> [EXTRACTED DATA]:
※ ※ ※

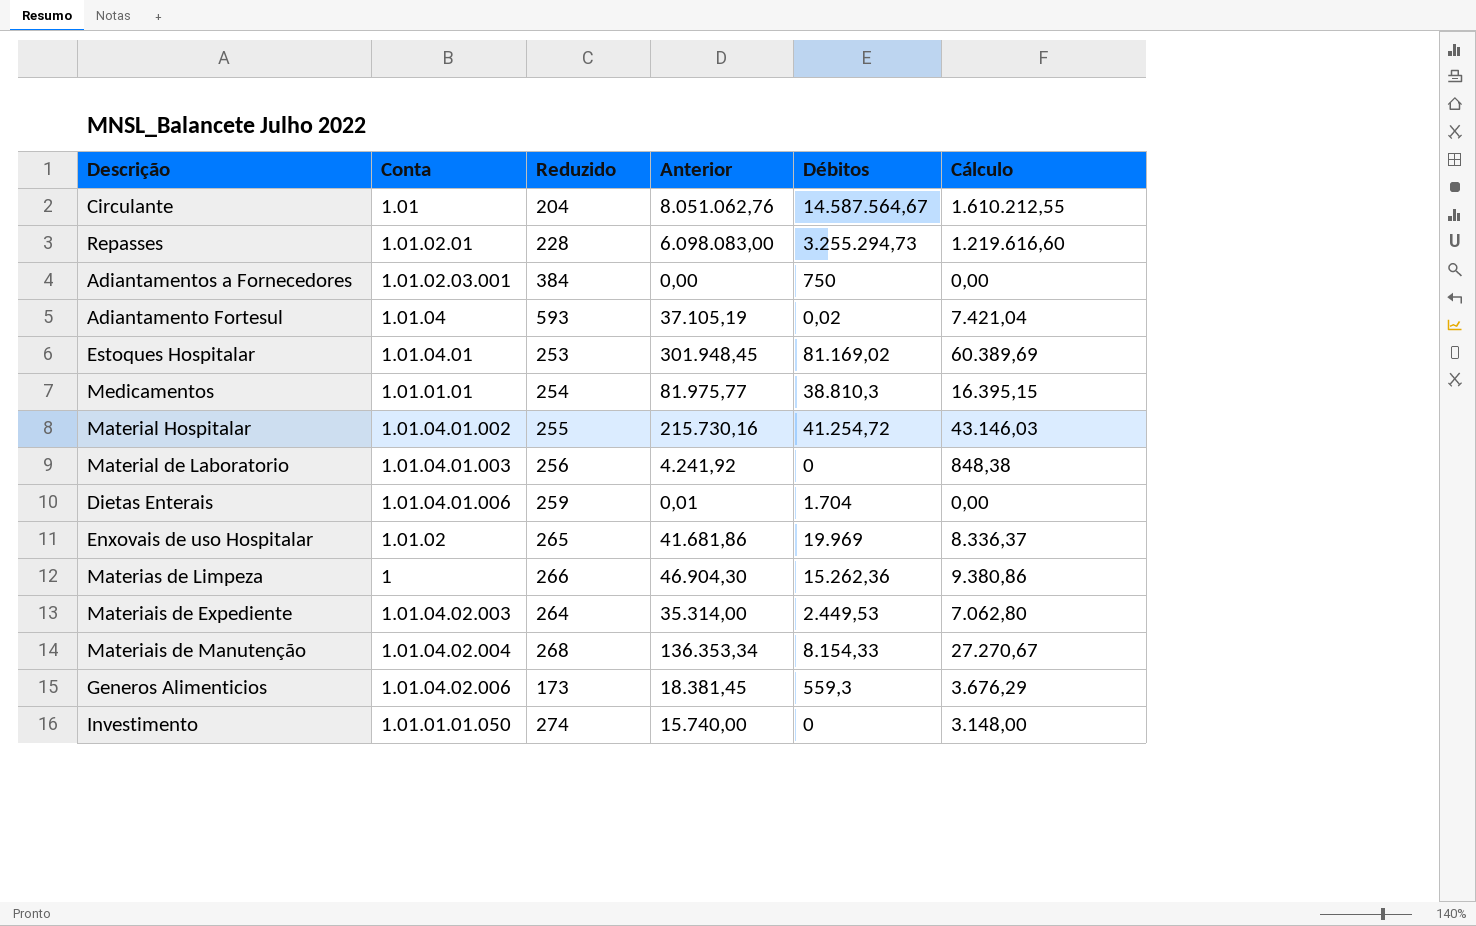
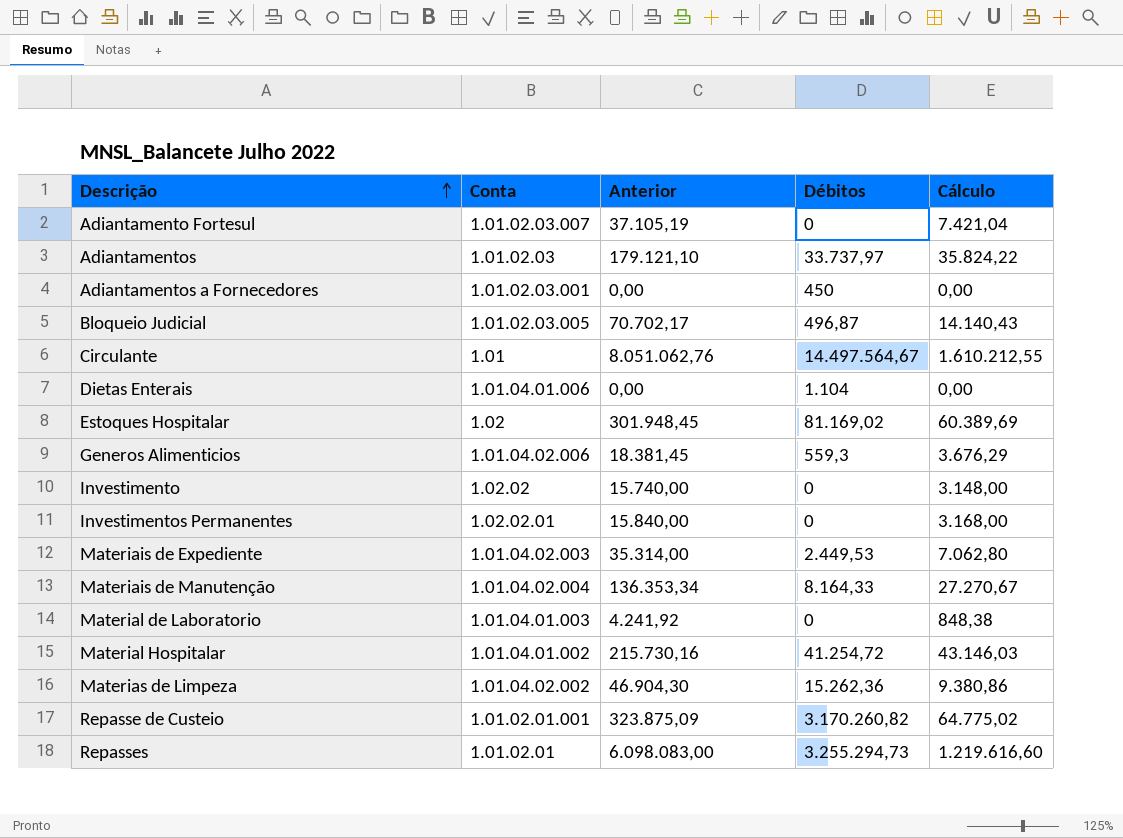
row order: none -> Descrição ascending
column Reduzido | position: 3 -> none
row Medicamentos: 1.01.01.01 | 254 | 81.975,77 | 38.810,3 | 16.395,15 -> none
row Enxovais de uso Hospitalar: 1.01.02 | 265 | 41.681,86 | 19.969 | 8.336,37 -> none
Adiantamento Fortesul | Conta: 1.01.04 -> 1.01.02.03.007
Adiantamento Fortesul | Débitos: 0,02 -> 0
row Adiantamentos: none -> 1.01.02.03 | 179.121,10 | 33.737,97 | 35.824,22
Adiantamentos a Fornecedores | Débitos: 750 -> 450
row Bloqueio Judicial: none -> 1.01.02.03.005 | 70.702,17 | 496,87 | 14.140,43
Circulante | Débitos: 14.587.564,67 -> 14.497.564,67
Dietas Enterais | Anterior: 0,01 -> 0,00
Dietas Enterais | Débitos: 1.704 -> 1.104
Estoques Hospitalar | Conta: 1.01.04.01 -> 1.02
Investimento | Conta: 1.01.01.01.050 -> 1.02.02
row Investimentos Permanentes: none -> 1.02.02.01 | 15.840,00 | 0 | 3.168,00
Materiais de Manutenção | Débitos: 8.154,33 -> 8.164,33
Materias de Limpeza | Conta: 1 -> 1.01.04.02.002
row Repasse de Custeio: none -> 1.01.02.01.001 | 323.875,09 | 3.170.260,82 | 64.775,02

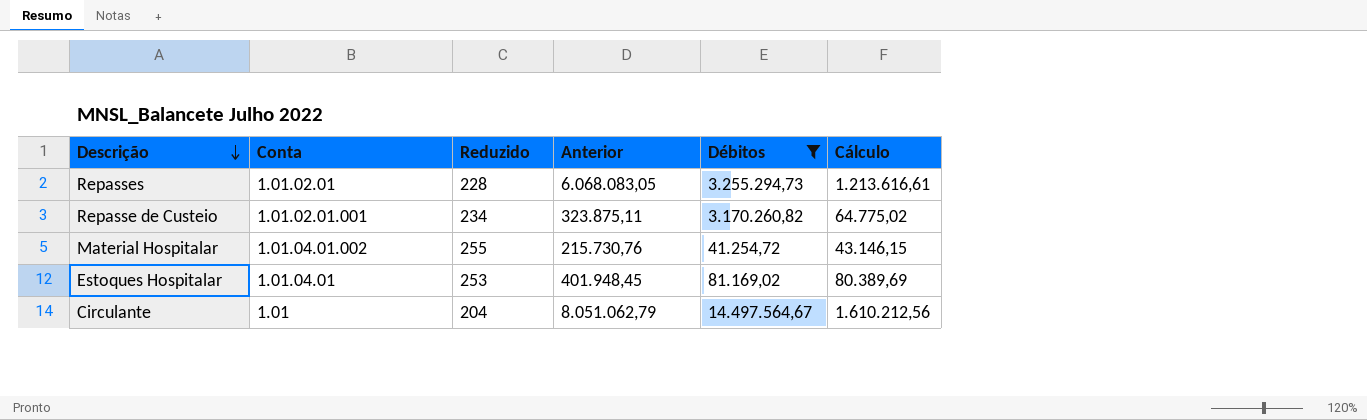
filter: none -> Débitos >= 41.254,72
row order: Descrição ascending -> Descrição descending
column Reduzido | position: none -> 3
Repasses | Anterior: 6.098.083,00 -> 6.068.083,05
Repasses | Cálculo: 1.219.616,60 -> 1.213.616,61
Repasse de Custeio | Anterior: 323.875,09 -> 323.875,11
Material Hospitalar | Anterior: 215.730,16 -> 215.730,76
Material Hospitalar | Cálculo: 43.146,03 -> 43.146,15
Estoques Hospitalar | Conta: 1.02 -> 1.01.04.01
Estoques Hospitalar | Anterior: 301.948,45 -> 401.948,45
Estoques Hospitalar | Cálculo: 60.389,69 -> 80.389,69
Circulante | Anterior: 8.051.062,76 -> 8.051.062,79
Circulante | Cálculo: 1.610.212,55 -> 1.610.212,56

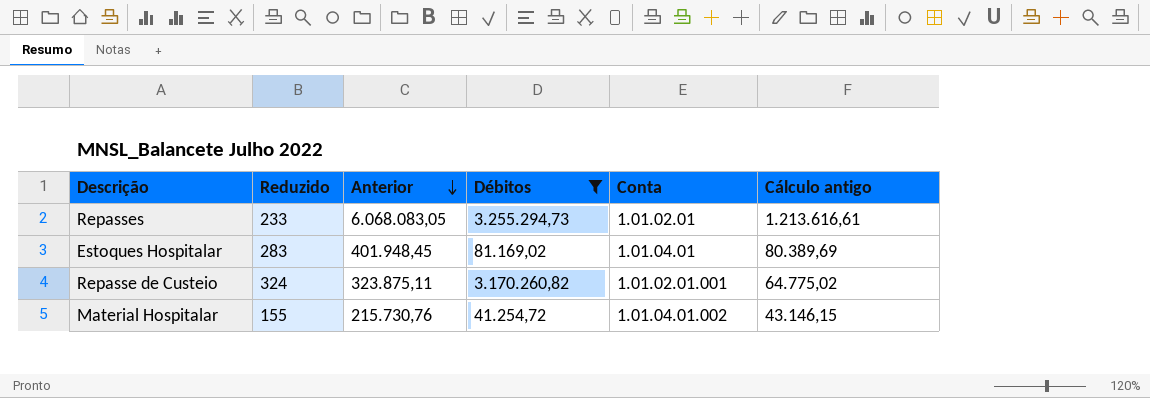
row order: Descrição descending -> Anterior descending
column Conta | position: 2 -> 5
column name: Cálculo -> Cálculo antigo
row Circulante: 1.01 | 204 | 8.051.062,79 | 14.497.564,67 | 1.610.212,56 -> none
Repasses | Reduzido: 228 -> 233
Estoques Hospitalar | Reduzido: 253 -> 283
Repasse de Custeio | Reduzido: 234 -> 324
Material Hospitalar | Reduzido: 255 -> 155

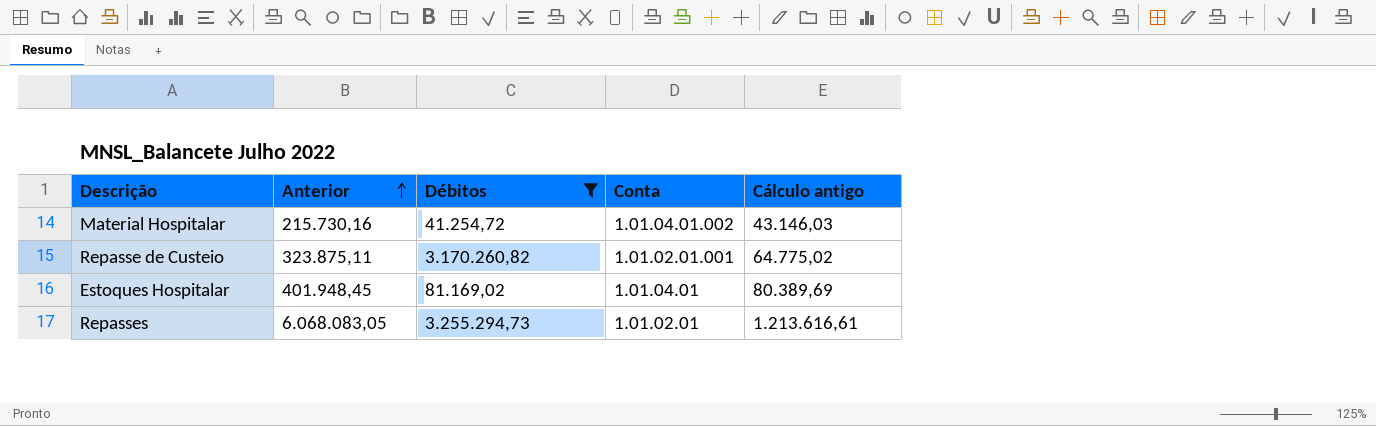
row order: Anterior descending -> Anterior ascending
column Reduzido | position: 2 -> none
Material Hospitalar | Anterior: 215.730,76 -> 215.730,16
Material Hospitalar | Cálculo antigo: 43.146,15 -> 43.146,03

※ ※ ※

> [ACTIVITY]: Select every line in the records above that contains the word "antigo".

> [EXERCISE OUTPUT]:
column name: Cálculo -> Cálculo antigo
Material Hospitalar | Cálculo antigo: 43.146,15 -> 43.146,03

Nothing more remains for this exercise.